Here it is shown how to track and quantify developmental processes in C. elegans. The methods presented are based on open-source tools that can be easily implemented. It is demonstrated how to reconstruct 3D cell-shape models, how to manually track subcellular structures, and how to analyze cortical contractile flow.
Количественно захвата процессы развития имеет решающее значение для получения механистической модели и ключ для идентификации и описания мутантных фенотипов. Здесь представлены протоколы для подготовки эмбрионов и взрослых С Элеганс животных для кратко- и долгосрочного покадровой микроскопии и методы для отслеживания и количественной оценки процессов развития. Методы, представленные основаны на С. штаммы Элеганс, доступные в Caenorhabditis генетический центр и на программное обеспечение с открытым исходным кодом, которые могут быть легко реализованы в любой лаборатории независимо от системы, используемой микроскопии. Реконструкция модели сотового формы 3D с помощью моделирования программного обеспечения УПМ, руководство отслеживания флуоресцентно-меченых субклеточных структур с помощью программы анализа изображений многоцелевой Endrov и анализ корковой потока сократительной используя PIVlab (времяразрешенная Измерение скорости частиц изображения цифровой Инструмент для MATLAB) показаны. Это обсуждается, как эти способы могут быть развернуты тО количественном захватить другие процессы развития в различных моделях, например, отслеживания клеток и рода трассировки, отслеживание пузырьков потока.
С стабильное улучшение флуоресцентных белков, генной инженерии, световой микроскопии и компьютерного программного и аппаратного обеспечения, теперь можно записать развитие многих организмов модели с беспрецедентной пространственно-временным разрешением. Это позволяет исследователям задавать вопросы, которые не могут быть рассмотрены ранее или вновь известные процессы развития в целях поиска недооцененных аспектов. Этот прогресс вызвал поле количественного биологии развития, которая направлена на преобразование качественные, неформальные модели в количественных моделей по капитальному измерений и статистического анализа.
Отслеживание клетки и субклеточные структуры позволило вывести количественные модели эмбрионального развития, деятельности нервной системы, или клеточного деления 1-12. Отслеживая деление клеток остатки в начале развития C. Элеганс эмбрионов, мы могли недавно показали, что они следуют стереонабрали путь и составляют важный поляризационный факторы 13,14.
Здесь представлены протоколы, которые делают количественный биологии развития подходов доступны для неспециалистов. В центре внимания лежит на трех прямо вперед, свободно доступных инструментов, которые осуществимыми в любой лаборатории, имеющей доступ к стандартной конфокальной микроскопии и компьютеров.
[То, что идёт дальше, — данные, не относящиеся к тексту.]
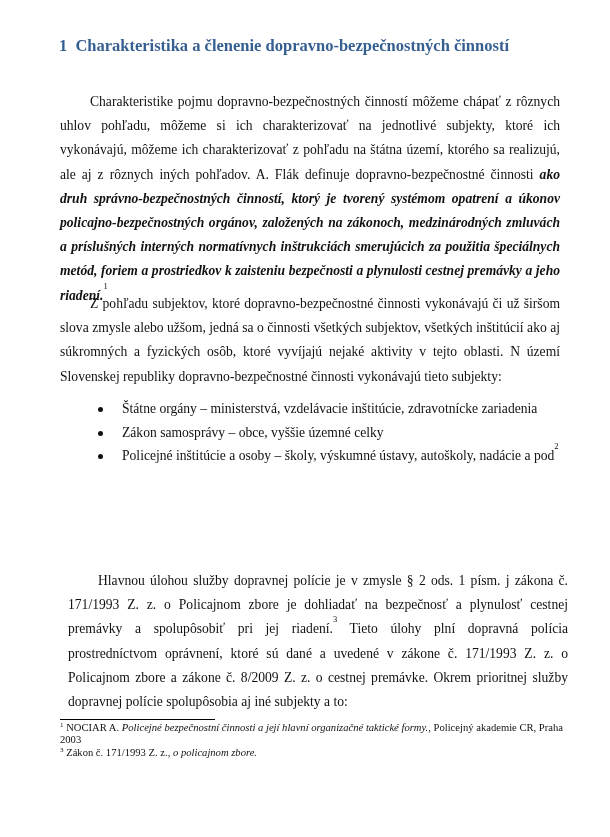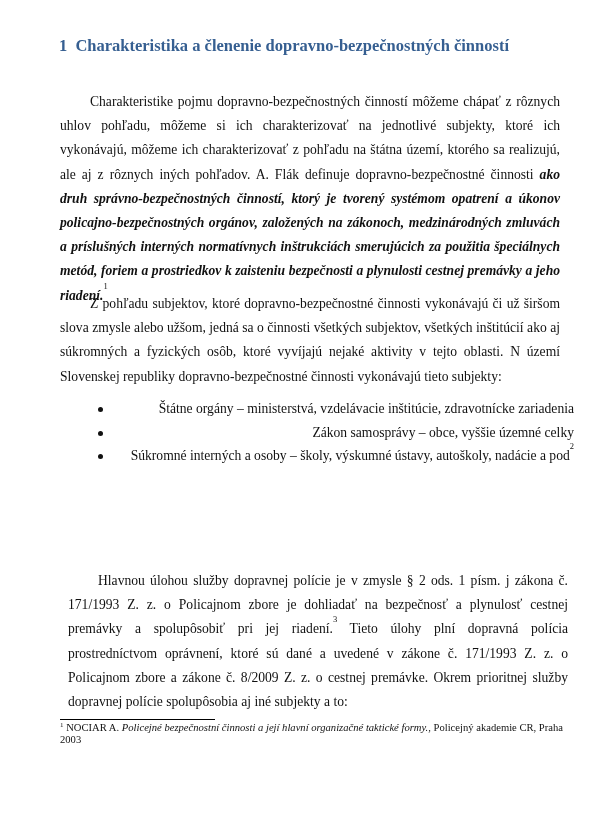"Štátne orgány – ministerstvá," .bullets li { text-align: right -> none }
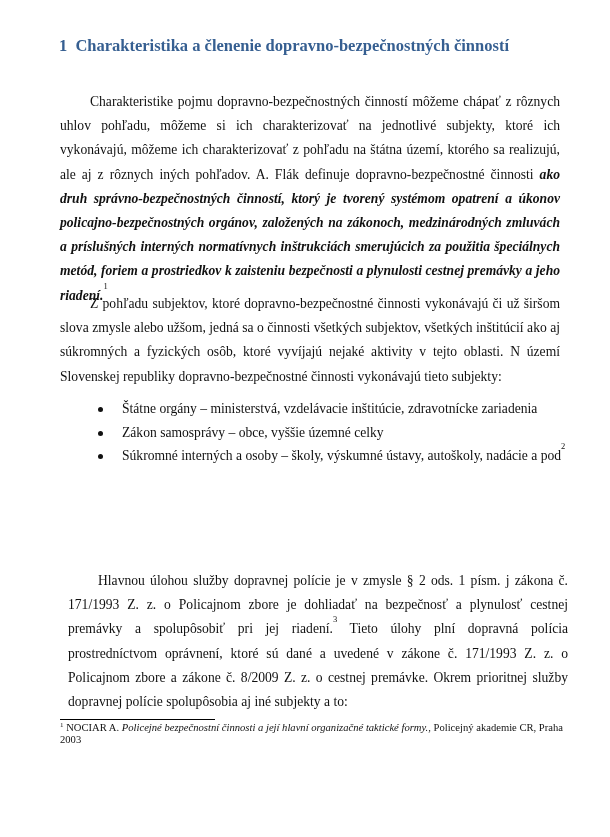"Súkromné interných a osoby –" span { text: Súkromné interných -> Policejné inštitúcie }
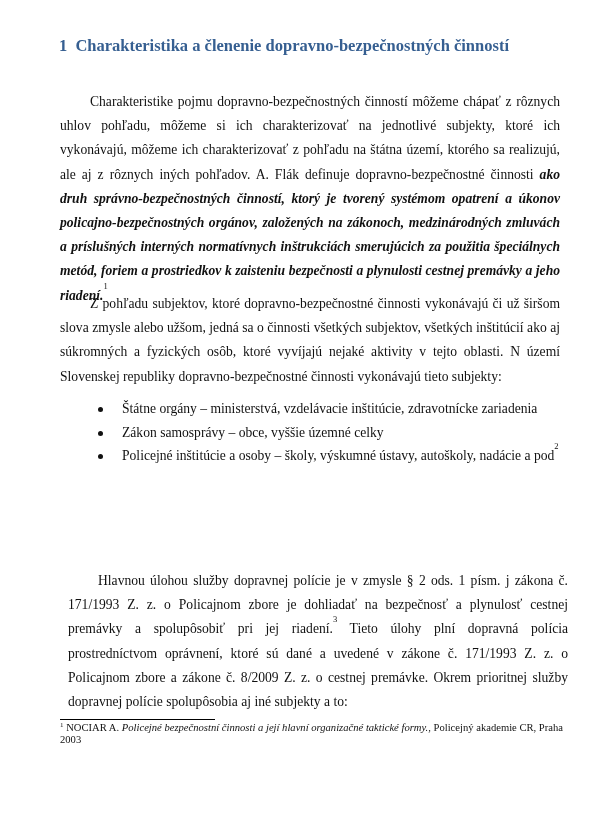"3 Zákon č. 171/1993 Z." div.fn { html: none -> <div> <sup>3</sup> <span>Zákon č. 171/1993 Z. z., </span><em>o policajnom zbore.</em><span></span> </div> }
Они включают в себя протокол для создания 3D-клеточные формы, протокол для отслеживания деление клеток остатки, и протокол количественно описать динамику корковых актомиозин. Нематода C. Элеганс используется в качестве иллюстративного случае, однако, методы и средства, рассмотренные здесь, подходит для различных вопросов в других биологических моделей, например, культивируемые клетки, ткани эксплантатов, органоидам или сфероидов, других эмбрионов и т.д.
Вообще, некоторые из анализов, показанных здесь также может быть выполнена с помощью популярного инструмента ImageJ с открытым исходным кодом (http://imagej.nih.gov/ij/docs/index.HTML; или Фиджи, "включенные батареи" версию ImageJ, http://fiji.sc/Fiji~~HEAD=dobj), для которых многие плагины для различных количественного анализа доступны. Тем не менее, программы обсуждаются здесь предназначены для решения конкретных проблем.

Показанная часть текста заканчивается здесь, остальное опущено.